NewsBite

Advertisement

This was published 5 years ago

Scorsese's cinematic genius shines in his jazziest crime epic yet

By Jake Wilson

THE IRISHMAN ★★★★½

(MA) 209 minutes

Travelling down a nursing-home corridor, the camera arrives at a bulky old man in a wheelchair, who looks like he could be anybody’s grandpa. He launches into a rambling story, starting in the middle, not quite explaining who the people are – and before we can sort things out, somebody in the story gets shot, blood splattering onto a nearby wall as if onto a blank canvas.

Robert De Niro, as mobster Frank Sheeran, with Joe Pesci in Martin Scorsese's The Irishman. 

Robert De Niro, as mobster Frank Sheeran, with Joe Pesci in Martin Scorsese's The Irishman. Credit: Netflix

All this happens in the first few minutes of Martin Scorsese’s new film, The Irishman, which bears the subtitle 'I Heard You Paint Houses' – a line from a 2004 book by Charles Brandt, based on his conversations with the late Frank Sheeran (Robert de Niro), an associate of union boss Jimmy Hoffa (Al Pacino).

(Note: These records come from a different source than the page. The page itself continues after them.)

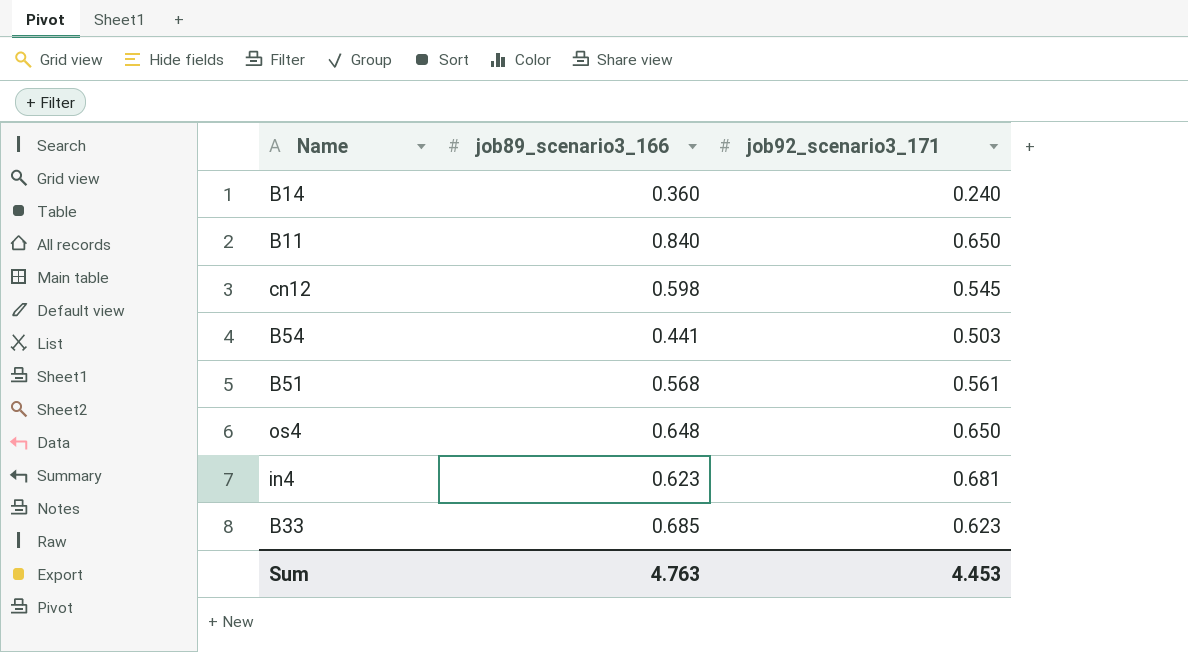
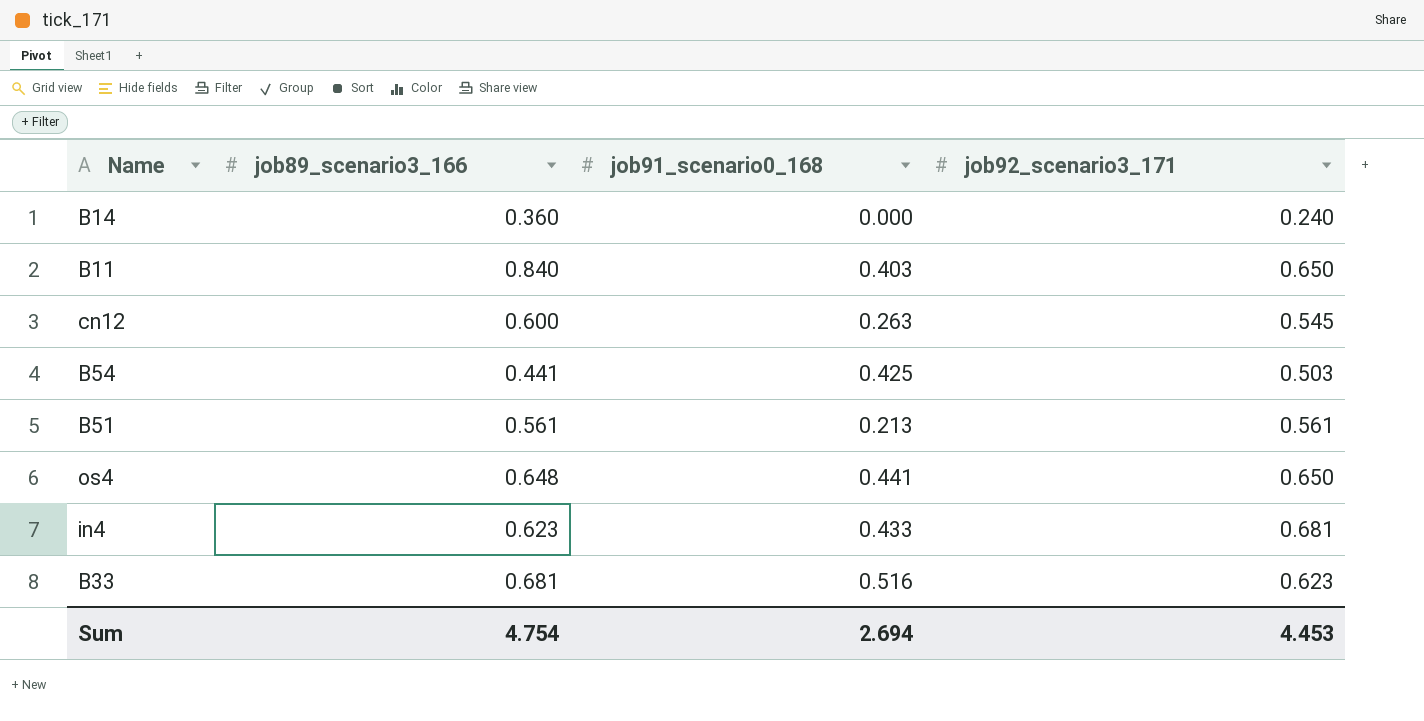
column job91_scenario0_168 | position: none -> 3
cn12 | job89_scenario3_166: 0.598 -> 0.600
B51 | job89_scenario3_166: 0.568 -> 0.561
B33 | job89_scenario3_166: 0.685 -> 0.681
Sum | job89_scenario3_166: 4.763 -> 4.754

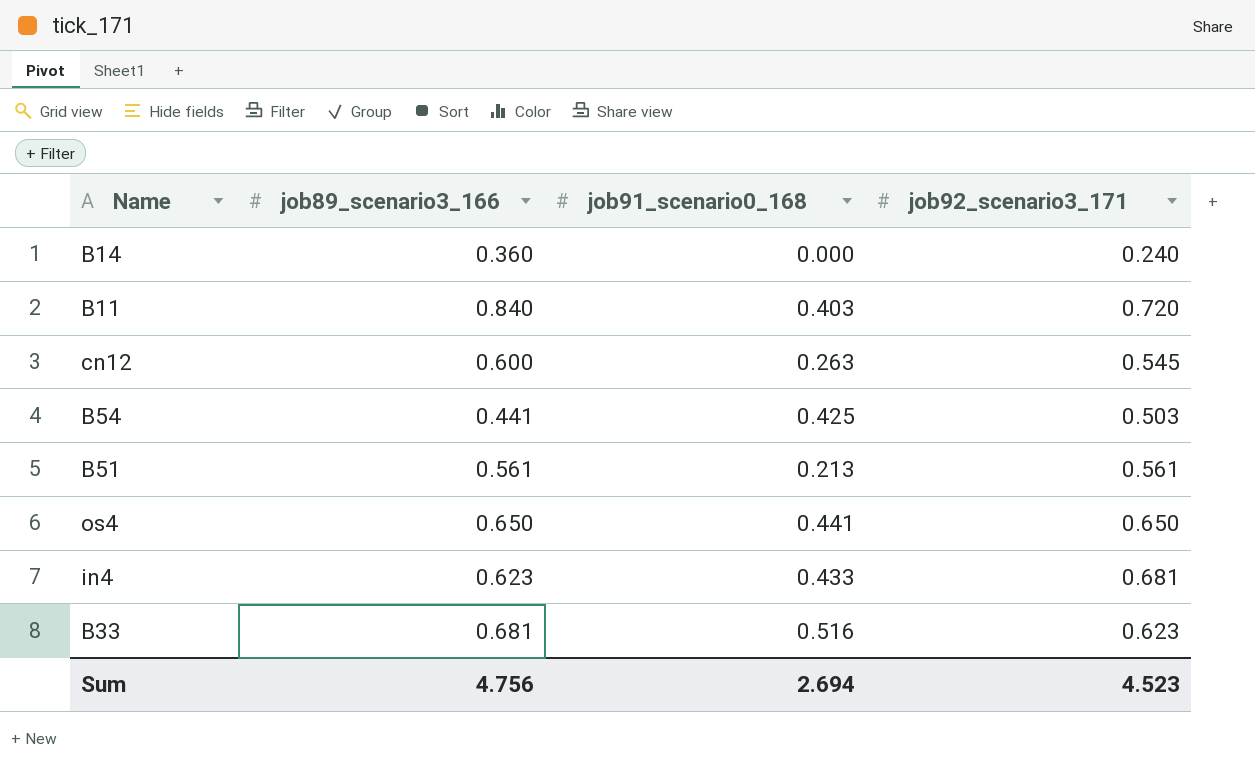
B11 | job92_scenario3_171: 0.650 -> 0.720
os4 | job89_scenario3_166: 0.648 -> 0.650
Sum | job89_scenario3_166: 4.754 -> 4.756
Sum | job92_scenario3_171: 4.453 -> 4.523

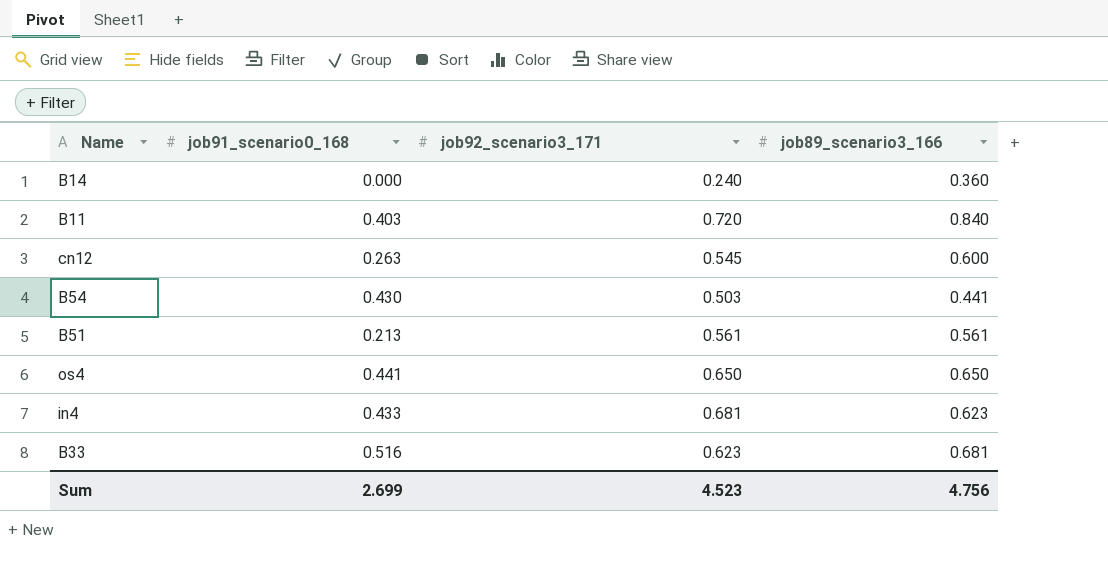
column job89_scenario3_166 | position: 2 -> 4
B54 | job91_scenario0_168: 0.425 -> 0.430
Sum | job91_scenario0_168: 2.694 -> 2.699

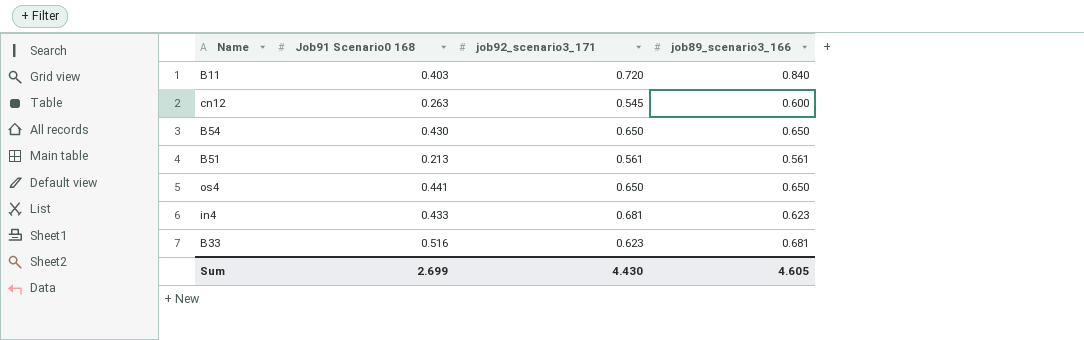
column name: job91_scenario0_168 -> Job91 Scenario0 168
row B14: 0.000 | 0.240 | 0.360 -> none
B54 | job92_scenario3_171: 0.503 -> 0.650
B54 | job89_scenario3_166: 0.441 -> 0.650
Sum | job92_scenario3_171: 4.523 -> 4.430
Sum | job89_scenario3_166: 4.756 -> 4.605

Many of Sheeran's claims have been disputed, but for their purposes Scorsese and screenwriter Steven Zaillian take him at face value – and as we see straight away, the character does paint, after his own fashion.

Al Pacino as Jimmy Hoffa in Martin Scorsese's The Irishman, destined for Netflix, and cinemas, this month.

Al Pacino as Jimmy Hoffa in Martin Scorsese's The Irishman, destined for Netflix, and cinemas, this month.Credit: Netflix

Even before its release, The Irishman has received much publicity and some criticism. There are two main reasons for this, neither to do with factual accuracy: the first is the use of digital effects to “de-age” the stars, who portray their characters across a story spanning roughly five decades.

This is not as distracting as it sounds, since Scorsese doesn’t push it too hard. The real Sheeran was still a young man in the 1950s, when he was brought under the wing of mobster Russell Bufalino (Joe Pesci) – but even at this point, De Niro has a settled, middle-aged look.

The second source of controversy is that The Irishman is technically a telemovie, financed on a generous scale by Netflix. But this has not affected Scorsese’s approach, except by giving him more freedom than he might have had otherwise.

Advertisement

The Irishman is pure cinema, all three and a half hours of it – and one of Scorsese’s jazziest, most difficult films, borrowing from many sources while riffing freely though often mournfully on the themes and techniques of his previous crime epics Goodfellas and Casino.

Headlines hit the camera as in a movie by Sam Fuller; a burst of gunfire is set against a flower arrangement out of Vertigo; a scene where Frank exacts revenge on a shopkeeper is staged in a fixed master shot as it might have been in 1910. Brief flashbacks or mental visions are spliced into the main narrative – which, of course, is a flashback already.

Scorsese’s sociological side, too, is much to the fore. Charts could be made tracking what various characters like to eat and drink (Hoffa is a teetotaller, but appreciates hot dogs fried in beer). Questions of etiquette are frequently debated and there are hints of a secret history of 20th-century politics, especially in relation to JFK.

By design, much of The Irishman has the inconsequence of so-called real life: pointless conversations, random coincidences, tiny moments that stick in the mind for no good reason. Frank himself is nobody special – not even a psychopath; he's just a guy who has figured out what it takes to make headway in a violent world.

Loading

Yet the film is also a slow-burning melodrama, centred on Frank’s relationships to other men (women hardly exist for him, though he’s married with daughters). He serves both the charismatic Hoffa and the gnomelike Bufalino: he loves them both, and they love him too.

In contrast to De Niro’s restraint, Pacino gives the most Pacino of performances: the hoarse sing-song, the bellowing, the revival preacher gestures. Much of the time Hoffa seems like the central personality, the one with the tragic arc. But ultimately the story belongs to Frank: a guy not much different from the rest of us, a sinner with an outside chance at redemption.

By the end, we can see that the whole of this enormously long film has been organised around a single shocking moment, which has reverberations both before and after in the form of the violent acts Frank carries out with such diligence and expertise.

It might be that these split-second bursts of psychotic energy are where Frank, like so many Scorsese heroes, truly comes alive. Everything else is just existence – for whatever that is or isn’t worth.